Azure Data Factory, dynamic JSON and Key Vault references

Paul Andrews (b, t) recently blogged about HOW TO USE ‘SPECIFY DYNAMIC CONTENTS IN JSON FORMAT’ IN AZURE DATA FACTORY LINKED SERVICES. He shows how you can modify the JSON of a given Azure Data Factory linked service and inject parameters into settings which do not support dynamic content in the GUI. What he shows with Linked Services and parameters also applies to Key Vault references – sometimes the GUI allows you to reference a value from the Key Vault instead of hard-coding it but for other settings the GUI only offers a simple text box:

As You can see, the setting “AccessToken” can use a Key Vault reference whereas settings like “Databricks Workspace URL” and “Cluster” do not support them. This is usually fine because the guys at Microsoft also thought about this and support Key Vault references for the settings that are actually security relevant or sensitive. Also, providing the option to use Key Vault references everywhere would flood the GUI. So this is just fine.

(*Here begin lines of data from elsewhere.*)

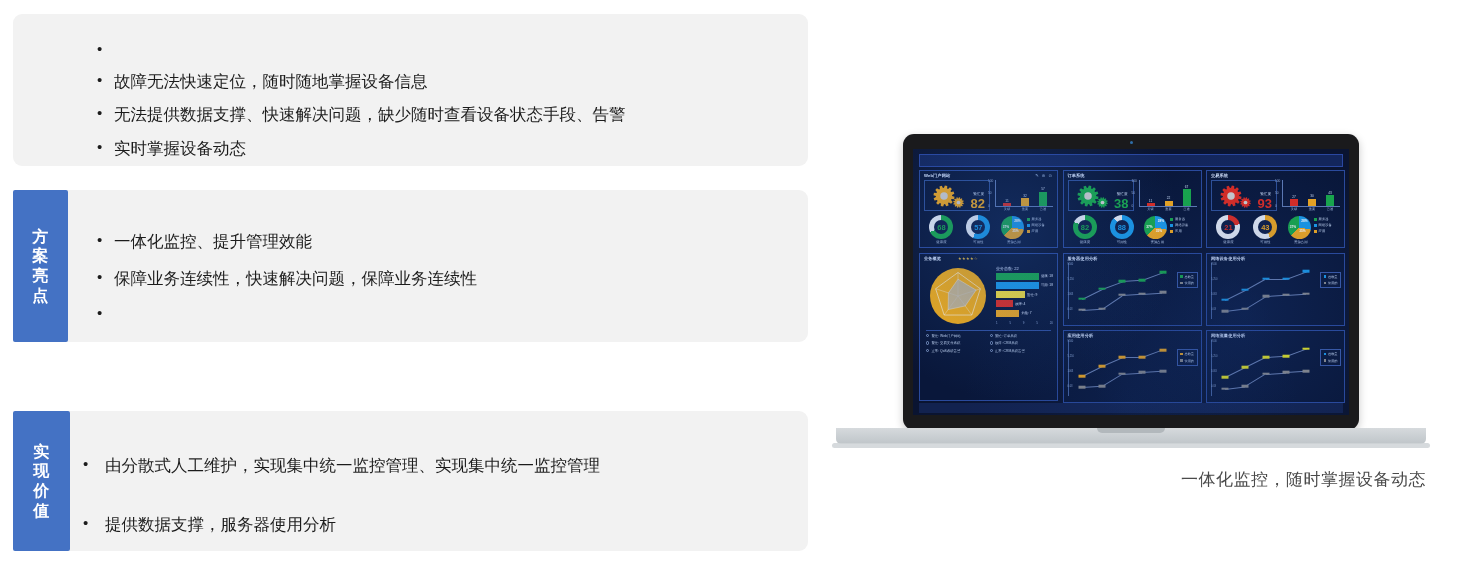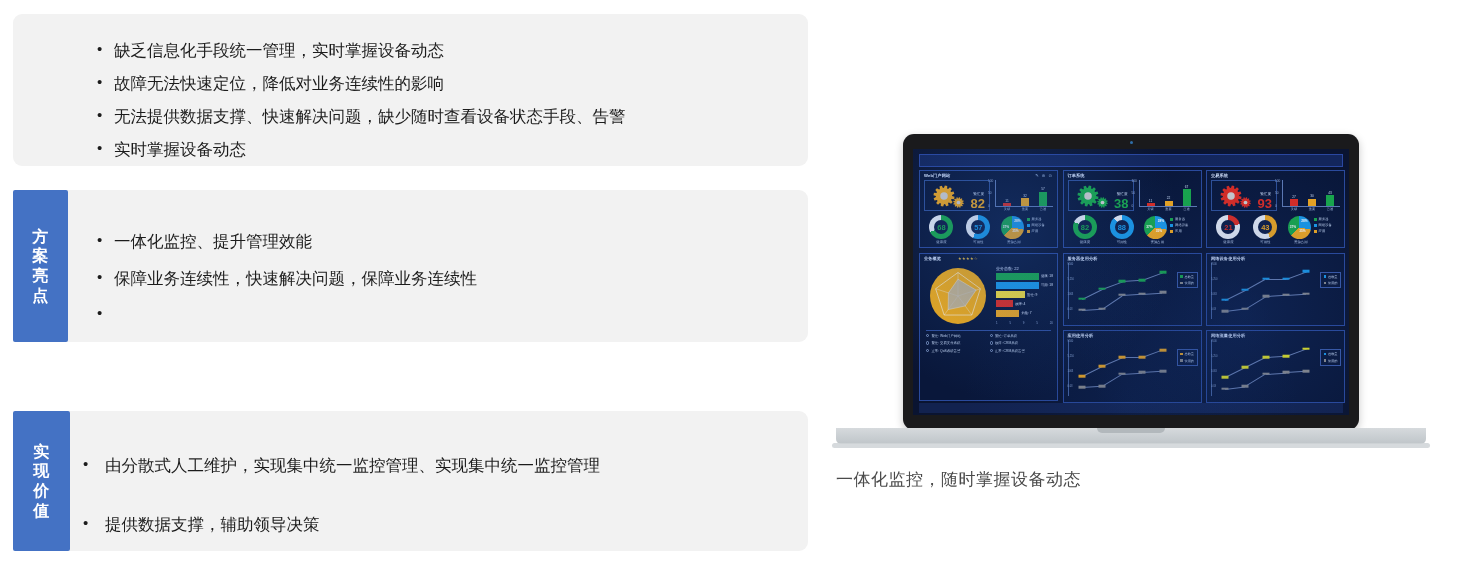"缺乏信息化手段统一管理，实时掌握设备动态" span { html: <span>缺乏信息化手段统一管理，实时掌握设备动态</span> -> none }
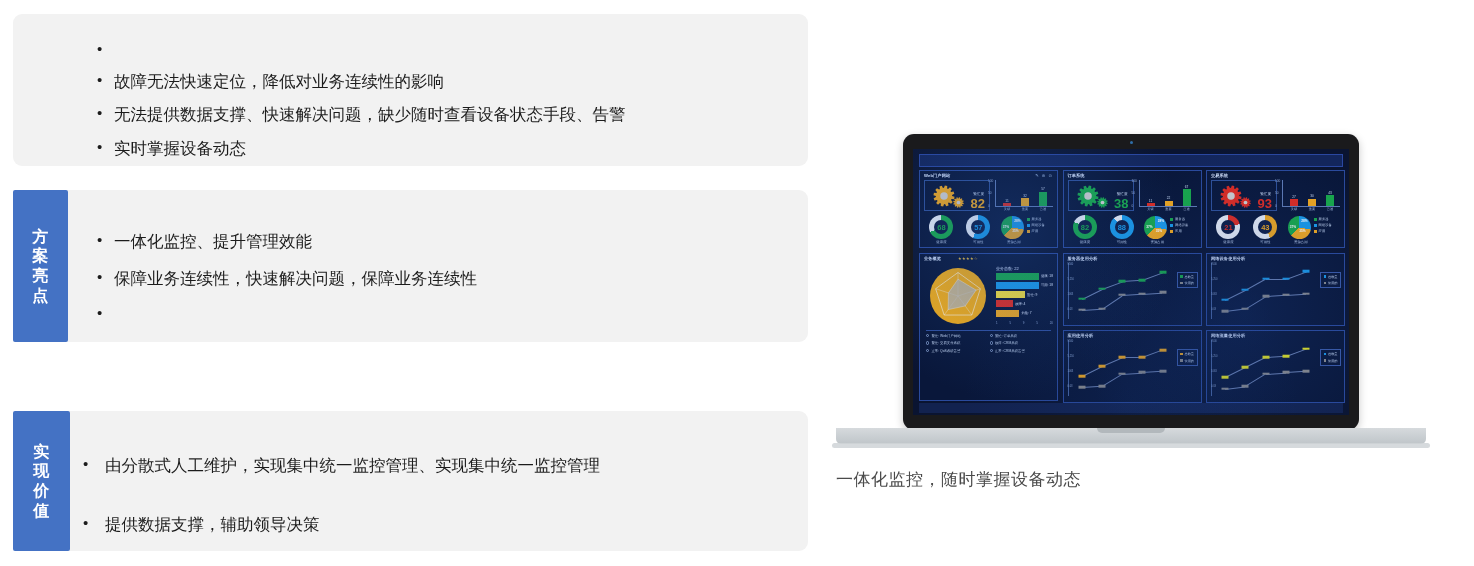"故障无法快速定位，降低对业务连续性的影响" span { text: 降低对业务连续性的影响 -> 随时随地掌握设备信息 }
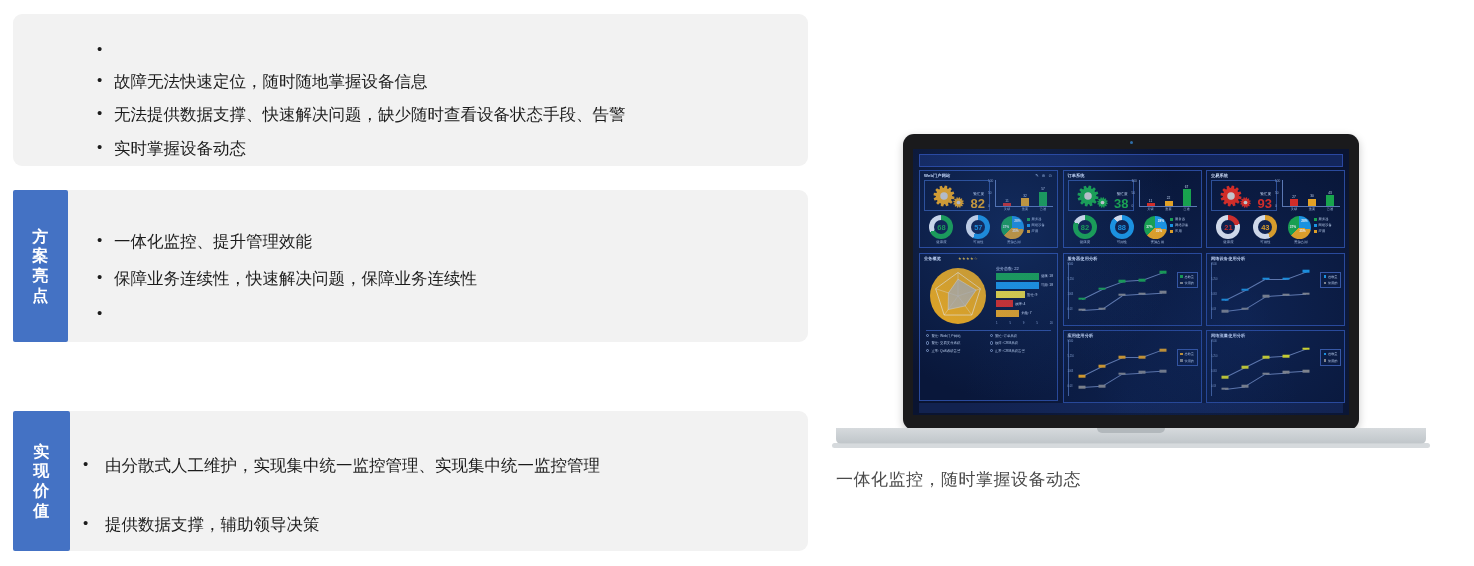"一体化监控，随时掌握设备动态" #caption { text-align: left -> right }
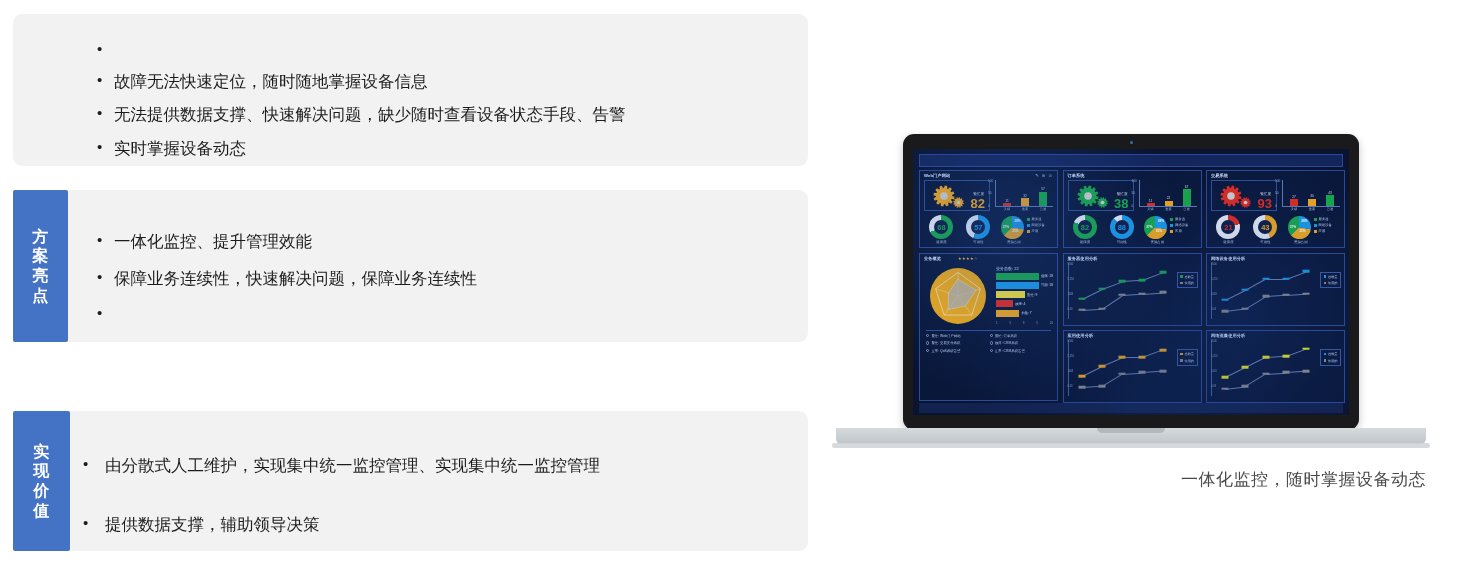"提供数据支撑，辅助领导决策" span { text: 辅助领导决策 -> 服务器使用分析 }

But there can be good reasons where you want to get values from the Key Vault also for non-sensitive settings, especially when it comes to CI/CD and multiple environments. From my experience, when you implement a bigger ADF project, you will probably have a Key Vault for your sensitive settings and all other values are provided during the deployment via ARM parameters.

So you will end up with a mix of Key Vault references and ARM template parameters which very likely will be derived from the Key Vault at some point anyway. To solve this, you can modify the JSON of an ADF linked service directly and inject KeyVault references into almost every property!
Lets have a look at the JSON of the Databricks linked service from above:

{
    "name": "Databricks",
    "properties": {
        "annotations": [],
        "type": "AzureDatabricks",
        "typeProperties": {
            "domain": "https://westeurope.azuredatabricks.net",
            "accessToken": {
                "type": "AzureKeyVaultSecret",
                "store": {
                    "referenceName": "KV_001",
                    "type": "LinkedServiceReference"
                },
                "secretName": "Databricks-AccessToken"
            },
            "existingClusterId": "0717-094253-sir805"
        },
        "description": "My Databricks Linked Service"
    },
    "type": "Microsoft.DataFactory/factories/linkedservices"
}

As you can see in lines 8-15, the property “accessToken” references the secret “Databricks-Accesstoken” from the Key Vault linked service “KV_001” and the actual value is populated at runtime.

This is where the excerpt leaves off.